Actually, there are big problems with strcpy_s and strcat_s. First, strcpy_s abort()s the process if there would have been an overflow, making it useless for most programs. Second, Microsoft already has a function named strcat_s, and it behaves differently than the spec.

Here's VC++'s strcat_s:

    errno_t strcat_s(
        char *strDestination,
        size_t numberOfElements,
        const char *strSource 
    );
In VC++, numberOfElements is the size of strDestination. In the C11 spec, that parameter is the maximum number of bytes to copy into strDestination. People are going to search for strcat_s docs, find the MSDN page, and write buffer overflows.

If strlcpy/strlcat aren't available on a target platform, I stick them them in a util.h/util.c, wrapped in #ifndefs. Like so: https://github.com/ggreer/the_silver_searcher/commit/a43dc87...


> Actually, there are big problems with strcpy_s and strcat_s. First, strcpy_s abort()s the process if there would have been an overflow, making it useless for most programs

aborting is correct: unexpected truncation is always a logic bug. Truncation can lead to unexpected behavior, so better to fail fast than to get into a state about which you probably haven't reasoned. If you really want strlcpy-like truncation, use strncpy_s (which, unlike strncpy, acts sanely with respect to NUL termination and filling). Of course, on untrusted input copied into a fixed-size buffer, you should be using strncpy_s instead of aborting. Use the right tool for the job.

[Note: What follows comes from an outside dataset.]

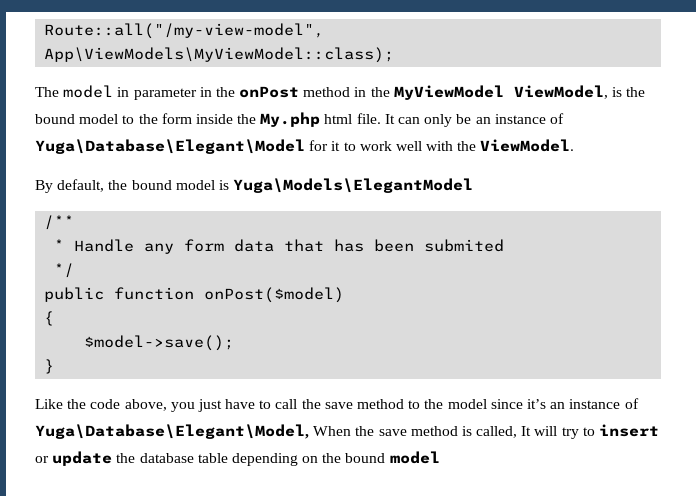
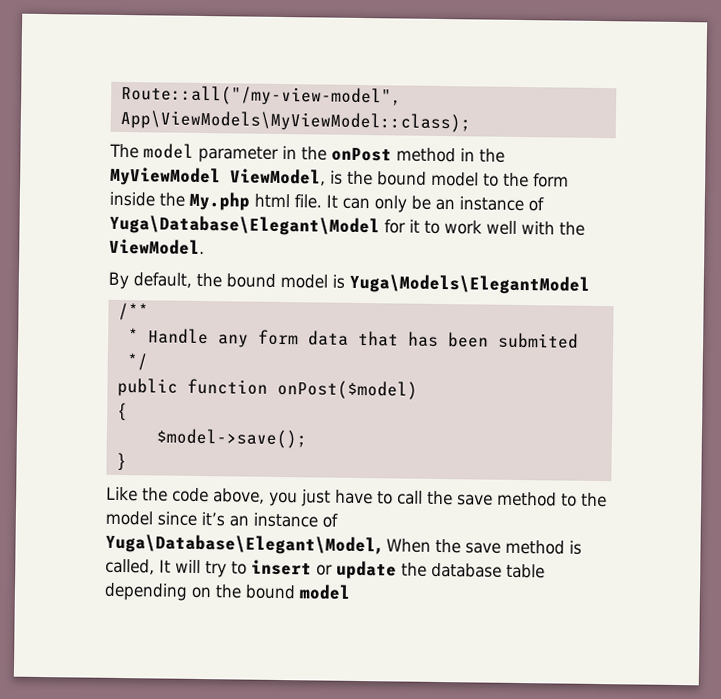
[117,87,130,97] in -> (194, 151) none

> In VC++, numberOfElements is the size of strDestination. In the C11 spec, that parameter is the maximum number of bytes to copy into strDestination.

That's not actually a distinction. The purpose of the function is to ensure that the code writes no more than numberOfElements bytes into strDestination. Both versions of the function do that.

Note that the wide character versions of these functions are both specified in number of elements. (So are the narrow character versions, but the difference in moot because sizeof(char) == 1).)

> If strlcpy/strlcat aren't available on a target platform, I stick them them in a util.h/util.c, wrapped in #ifndefs.

Or you can use https://slibc.googlecode.com/svn/api-doc/html/index.html


"aborting is correct: unexpected truncation is always a logic bug"

How does a function knows what a programmer expects... A lot of use for those potentially truncating functions are for display purpose, where truncating is expected and not a logic bug...

A library function potentially exiting is mostly useless.


And as the GP said, for those cases that truncating is expected (or not a problem) then use strncpy_s.


aborting is a terrible, terrible way to signal an error. strlcpy has a return code to report truncation. Discipline around return codes is already required in C. It's not a huge burden to bear (and if you're doing it right there should be lints to detect when checks are missing).